§ **WHAT TO WORK ON**: Lines from the one containing "- Arrow Fx offers" through the end of the data are to be returned exactly, and no others.

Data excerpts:

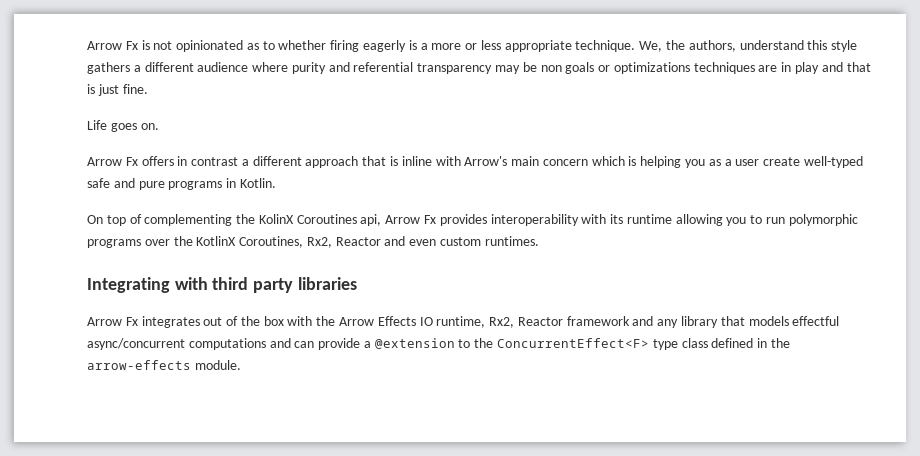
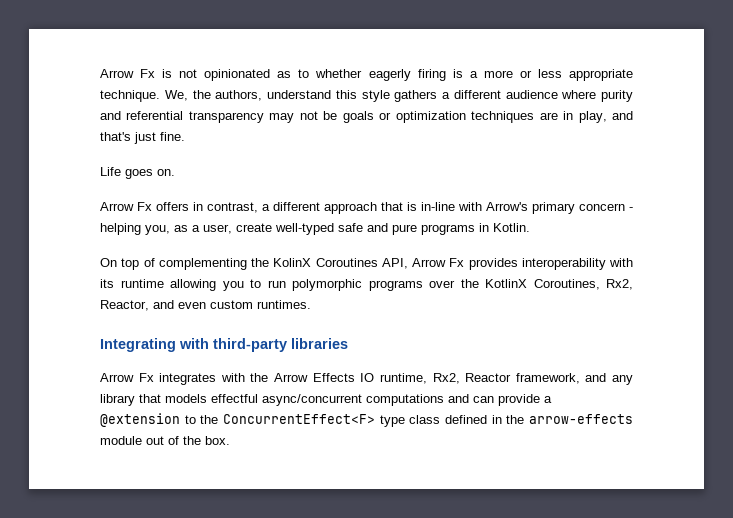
- Arrow Fx is not opinionated as to whether firing eagerly is a more or less appropriate technique.
+ Arrow Fx is not opinionated as to whether eagerly firing is a more or less appropriate technique.
- We, the authors, understand this style gathers a different audience where purity and referential transparency may be non goals or optimizations techniques are in play and that is just fine.
+ We, the authors, understand this style gathers a different audience where purity and referential transparency may not be goals or optimization techniques are in play, and that's just fine.
- Arrow Fx offers in contrast a different approach that is inline with Arrow's main concern which is helping you as a user create well-typed safe and pure programs in Kotlin.
+ Arrow Fx offers in contrast, a different approach that is in-line with Arrow's primary concern - helping you, as a user, create well-typed safe and pure programs in Kotlin.
- On top of complementing the KolinX Coroutines api, Arrow Fx provides interoperability with its runtime allowing you to run polymorphic programs over the KotlinX Coroutines, Rx2, Reactor and even custom runtimes.
+ On top of complementing the KolinX Coroutines API, Arrow Fx provides interoperability with its runtime allowing you to run polymorphic programs over the KotlinX Coroutines, Rx2, Reactor, and even custom runtimes.
- Integrating with third party libraries
+ Integrating with third-party libraries
- Arrow Fx integrates out of the box with the Arrow Effects IO runtime, Rx2, Reactor framework and any library that models effectful async/concurrent computations and can provide a @extension to the ConcurrentEffect<F> type class defined in the arrow-effects module.
+ Arrow Fx integrates with the Arrow Effects IO runtime, Rx2, Reactor framework, and any library that models effectful async/concurrent computations and can provide a @extension to the ConcurrentEffect<F> type class defined in the arrow-effects module out of the box.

§ **RESPONSE BOX**:
- Arrow Fx offers in contrast a different approach that is inline with Arrow's main concern which is helping you as a user create well-typed safe and pure programs in Kotlin.
+ Arrow Fx offers in contrast, a different approach that is in-line with Arrow's primary concern - helping you, as a user, create well-typed safe and pure programs in Kotlin.
- On top of complementing the KolinX Coroutines api, Arrow Fx provides interoperability with its runtime allowing you to run polymorphic programs over the KotlinX Coroutines, Rx2, Reactor and even custom runtimes.
+ On top of complementing the KolinX Coroutines API, Arrow Fx provides interoperability with its runtime allowing you to run polymorphic programs over the KotlinX Coroutines, Rx2, Reactor, and even custom runtimes.
- Integrating with third party libraries
+ Integrating with third-party libraries
- Arrow Fx integrates out of the box with the Arrow Effects IO runtime, Rx2, Reactor framework and any library that models effectful async/concurrent computations and can provide a @extension to the ConcurrentEffect<F> type class defined in the arrow-effects module.
+ Arrow Fx integrates with the Arrow Effects IO runtime, Rx2, Reactor framework, and any library that models effectful async/concurrent computations and can provide a @extension to the ConcurrentEffect<F> type class defined in the arrow-effects module out of the box.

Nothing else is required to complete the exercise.